Creating an issue with this - seems like some aspects of sample filtering are bugged with recent changes.
Originally posted by **mouryarahul** August 24, 2022
Hi,
I'm trying to run
`python train_unet_demo.py \`
`--mode test \`
`--test_split test \`
`--challenge singlecoil \`
`--data_path ../../../FastMRI_DATASET/knee_singlecoil_train/ \`
`--resume_from_checkpoint unet/unet_demo/checkpoints/epoch=1-step=69484.ckpt`
where `../../../FastMRI_DATASET/knee_singlecoil_train/ ` contains all three folders: `singlecoil_test`, `singlecoil_train` and `singlecoil_val`
However, I'm getting an error related to `raw_sample_filter` in the case of the test dataset. Maybe I am missing something or doing something silly. Can someone please point out the mistake?
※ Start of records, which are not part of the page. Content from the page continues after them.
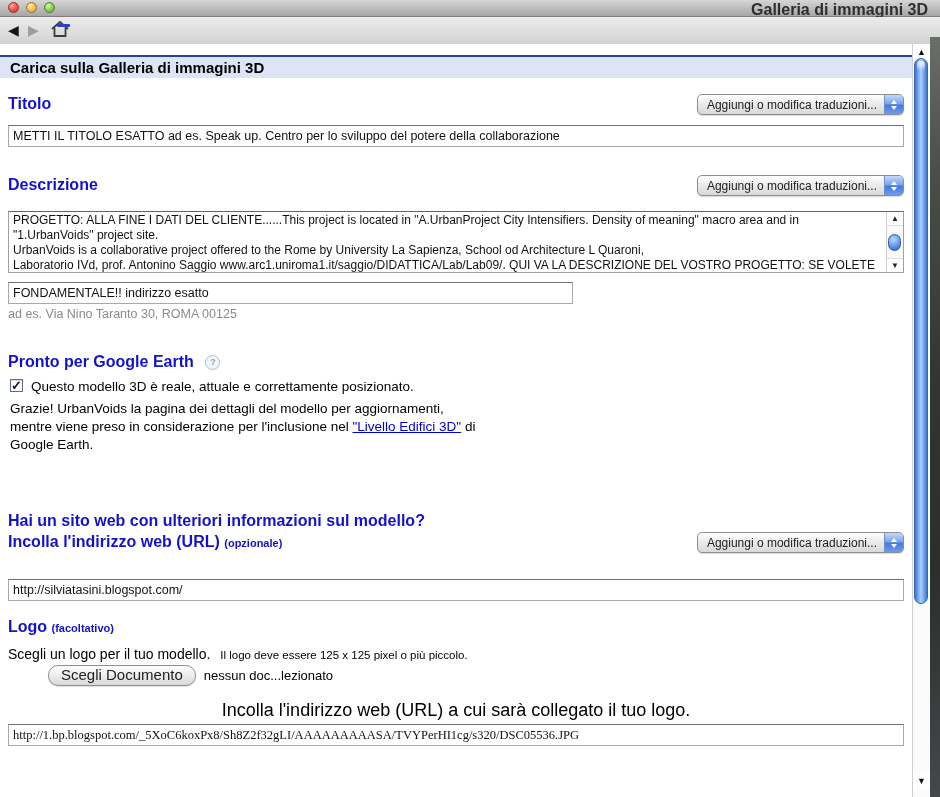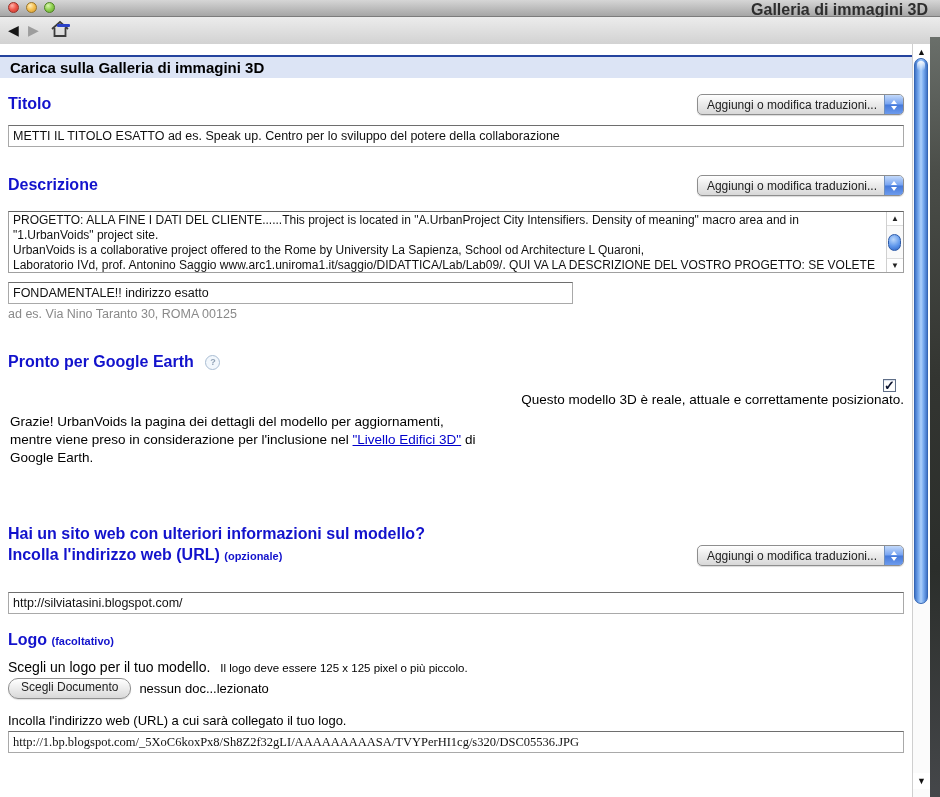"Questo modello 3D è reale," .cb-row { align-items: flex-end -> flex-start; flex-direction: column -> none }
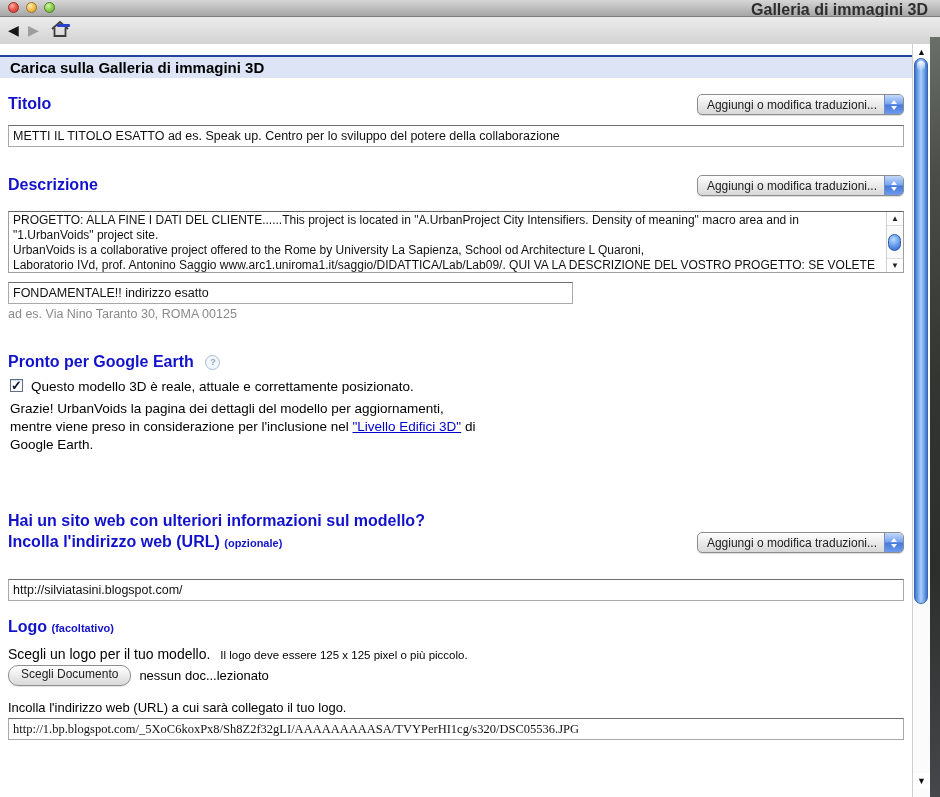"Scegli Documento" .mac-btn { font-size: 12px -> 15px; margin-left: none -> 40px }
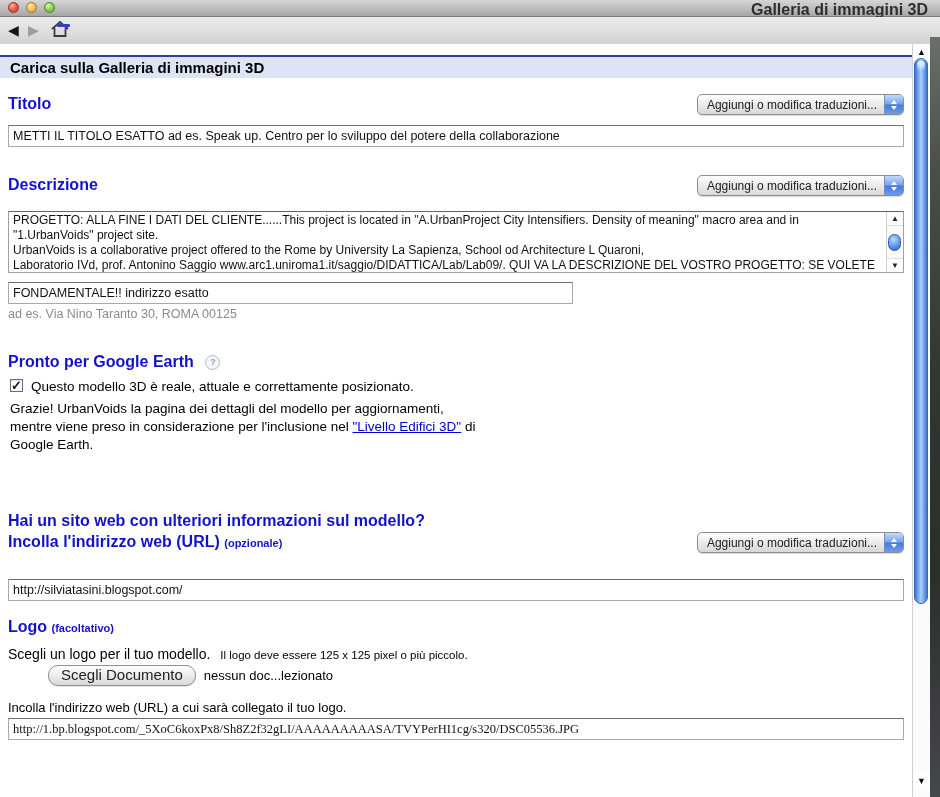"Incolla l'indirizzo web (URL) a" .logo-url-label { font-size: 13px -> 18px; text-align: none -> center }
Thanks!
**Info about my environment:**
PyTorch version: 1.12.0+cu116
Is debug build: False
CUDA used to build PyTorch: 11.6
ROCM used to build PyTorch: N/A
OS: Ubuntu 22.04 LTS (x86_64)
GCC version: (Ubuntu 11.2.0-19ubuntu1) 11.2.0
Clang version: Could not collect
CMake version: version 3.22.1
Libc version: glibc-2.35
Python version: 3.10.4 (main, Mar 31 2022, 08:41:55) [GCC 7.5.0] (64-bit runtime)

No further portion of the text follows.